(PROBLEM REQUIREMENTS):
Please transcribe the listing that follows exactly; images are to be excluded.

(INPUT MATERIAL):

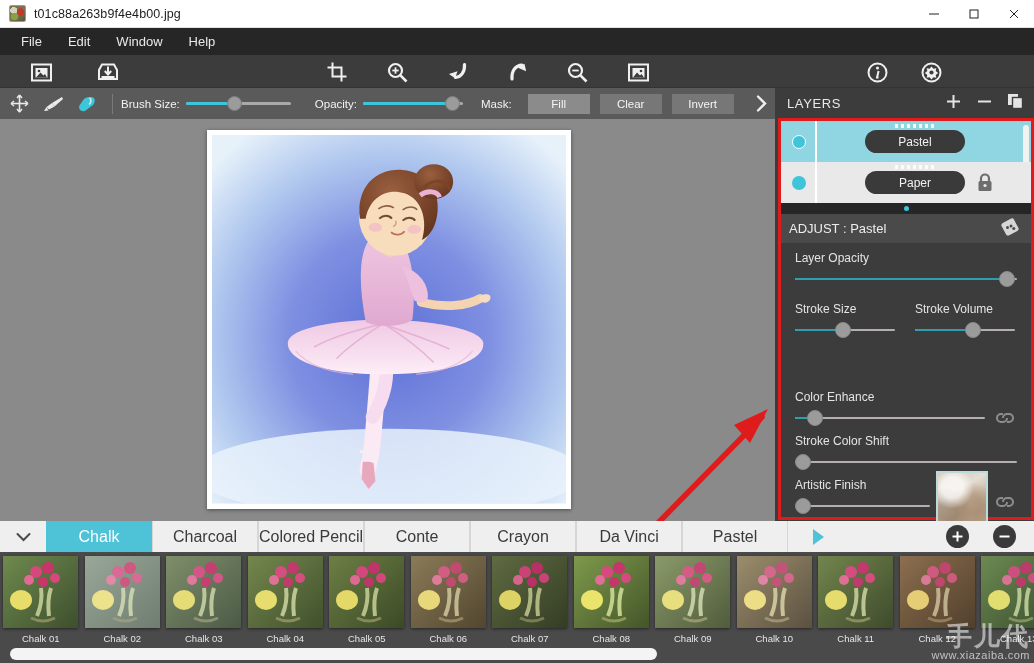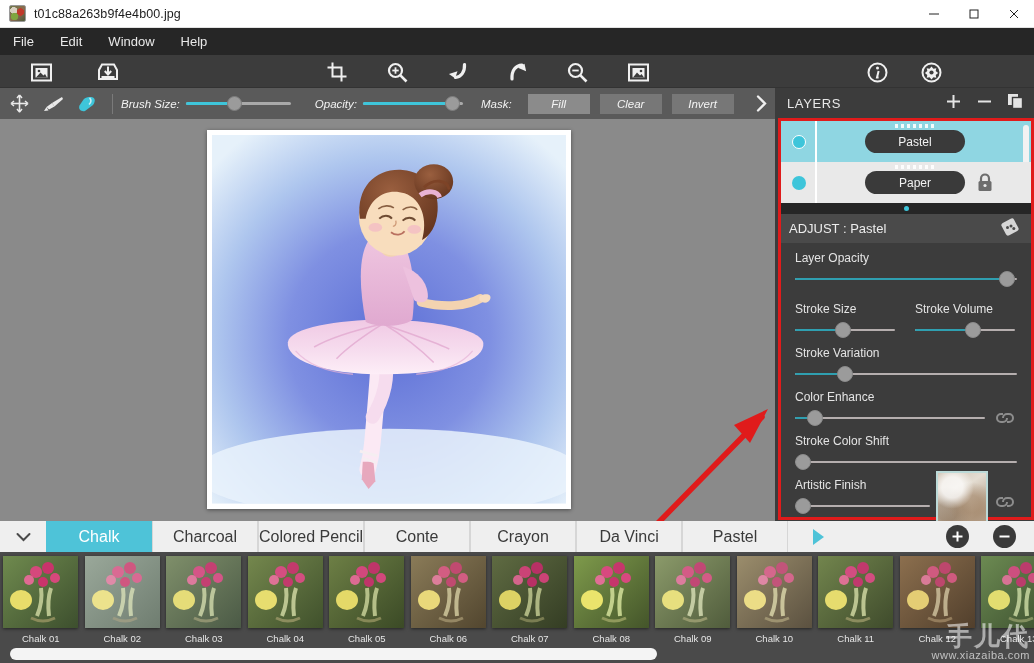--- a/index.html
+++ b/index.html
@@ -31,42 +31,42 @@
   .win-controls { margin-left: auto; display: flex; height: 28px; }
   .win-btn {
     width: 40px; height: 28px; display: flex; align-items: center; justify-content: center;
     color: #222;
   }
   .win-btn svg { display: block; }
 
   
   .menubar {
     position: absolute; left: 0; top: 28px; width: 1034px; height: 27px;
-    background: #262626; display: flex; align-items: center; 
+    background: #262626; display: flex; align-items: center; padding-left: 8px;
   }
   .menu-item {
     color: #e9e9e9; font-size: 13px; padding: 4px 13px; line-height: 1;
   }
 
   
   .toolbar1 {
     position: absolute; left: 0; top: 55px; width: 1034px; height: 33px;
     background: #3c3c3c; border-bottom: 1px solid #333;
   }
   .tb-icon {
     position: absolute; top: 4px; width: 26px; height: 26px;
     display: flex; align-items: center; justify-content: center;
     color: #f0f0f0;
   }
   .tb-icon svg { display: block; }
 
   
   .toolbar2 {
     position: absolute; left: 0; top: 88px; width: 775px; height: 31px;
-    background: #5a5a5a; display: flex; align-items: center; font-style: italic;
+    background: #5a5a5a; display: flex; align-items: center;
   }
   .t2-tool {
     width: 30px; height: 24px; display: flex; align-items: center; justify-content: center;
     color: #eaeaea; margin-left: 4px;
   }
   .t2-tool.active { color: #3ec5da; }
   .t2-sep { width: 1px; height: 20px; background: #7a7a7a; margin: 0 8px 0 10px; }
   .t2-label { color: #f2f2f2; font-size: 11.5px; margin-right: 6px; white-space: nowrap; }
   .slider { position: relative; height: 18px; display: flex; align-items: center; }
   .slider .track { height: 3px; border-radius: 2px; background: #a9a9a9; }
@@ -572,28 +572,20 @@
 
         <div class="ctl" style="left:134px; top:59px; width:100px;">
           <div class="ctl-label">Stroke Volume</div>
           <div class="ps" style="width:100px;">
             <div class="track" style="width:100px; top:7px;"></div>
             <div class="fill" style="width:56px; top:7px;"></div>
             <div class="knob" style="left:50px;"></div>
           </div>
         </div>
 
-        <div class="ctl" style="left:14px; top:103px; width:222px;">
-          <div class="ctl-label">Stroke Variation</div>
-          <div class="ps" style="width:222px;">
-            <div class="track" style="width:222px; top:7px;"></div>
-            <div class="fill" style="width:48px; top:7px;"></div>
-            <div class="knob" style="left:42px;"></div>
-          </div>
-        </div>
 
         <div class="ctl" style="left:14px; top:147px; width:190px;">
           <div class="ctl-label">Color Enhance</div>
           <div class="ps" style="width:190px;">
             <div class="track" style="width:190px; top:7px;"></div>
             <div class="fill" style="width:18px; top:7px;"></div>
             <div class="knob" style="left:12px;"></div>
           </div>
         </div>
         <div class="link-icon" style="left:213px; top:168px;">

(RESPONSE AREA):
--- a/index.html
+++ b/index.html
@@ -31,42 +31,42 @@
   .win-controls { margin-left: auto; display: flex; height: 28px; }
   .win-btn {
     width: 40px; height: 28px; display: flex; align-items: center; justify-content: center;
     color: #222;
   }
   .win-btn svg { display: block; }
 
   
   .menubar {
     position: absolute; left: 0; top: 28px; width: 1034px; height: 27px;
-    background: #262626; display: flex; align-items: center; 
+    background: #262626; display: flex; align-items: center; padding-left: 8px;
   }
   .menu-item {
     color: #e9e9e9; font-size: 13px; padding: 4px 13px; line-height: 1;
   }
 
   
   .toolbar1 {
     position: absolute; left: 0; top: 55px; width: 1034px; height: 33px;
     background: #3c3c3c; border-bottom: 1px solid #333;
   }
   .tb-icon {
     position: absolute; top: 4px; width: 26px; height: 26px;
     display: flex; align-items: center; justify-content: center;
     color: #f0f0f0;
   }
   .tb-icon svg { display: block; }
 
   
   .toolbar2 {
     position: absolute; left: 0; top: 88px; width: 775px; height: 31px;
-    background: #5a5a5a; display: flex; align-items: center; font-style: italic;
+    background: #5a5a5a; display: flex; align-items: center;
   }
   .t2-tool {
     width: 30px; height: 24px; display: flex; align-items: center; justify-content: center;
     color: #eaeaea; margin-left: 4px;
   }
   .t2-tool.active { color: #3ec5da; }
   .t2-sep { width: 1px; height: 20px; background: #7a7a7a; margin: 0 8px 0 10px; }
   .t2-label { color: #f2f2f2; font-size: 11.5px; margin-right: 6px; white-space: nowrap; }
   .slider { position: relative; height: 18px; display: flex; align-items: center; }
   .slider .track { height: 3px; border-radius: 2px; background: #a9a9a9; }
@@ -572,28 +572,20 @@
 
         <div class="ctl" style="left:134px; top:59px; width:100px;">
           <div class="ctl-label">Stroke Volume</div>
           <div class="ps" style="width:100px;">
             <div class="track" style="width:100px; top:7px;"></div>
             <div class="fill" style="width:56px; top:7px;"></div>
             <div class="knob" style="left:50px;"></div>
           </div>
         </div>
 
-        <div class="ctl" style="left:14px; top:103px; width:222px;">
-          <div class="ctl-label">Stroke Variation</div>
-          <div class="ps" style="width:222px;">
-            <div class="track" style="width:222px; top:7px;"></div>
-            <div class="fill" style="width:48px; top:7px;"></div>
-            <div class="knob" style="left:42px;"></div>
-          </div>
-        </div>
 
         <div class="ctl" style="left:14px; top:147px; width:190px;">
           <div class="ctl-label">Color Enhance</div>
           <div class="ps" style="width:190px;">
             <div class="track" style="width:190px; top:7px;"></div>
             <div class="fill" style="width:18px; top:7px;"></div>
             <div class="knob" style="left:12px;"></div>
           </div>
         </div>
         <div class="link-icon" style="left:213px; top:168px;">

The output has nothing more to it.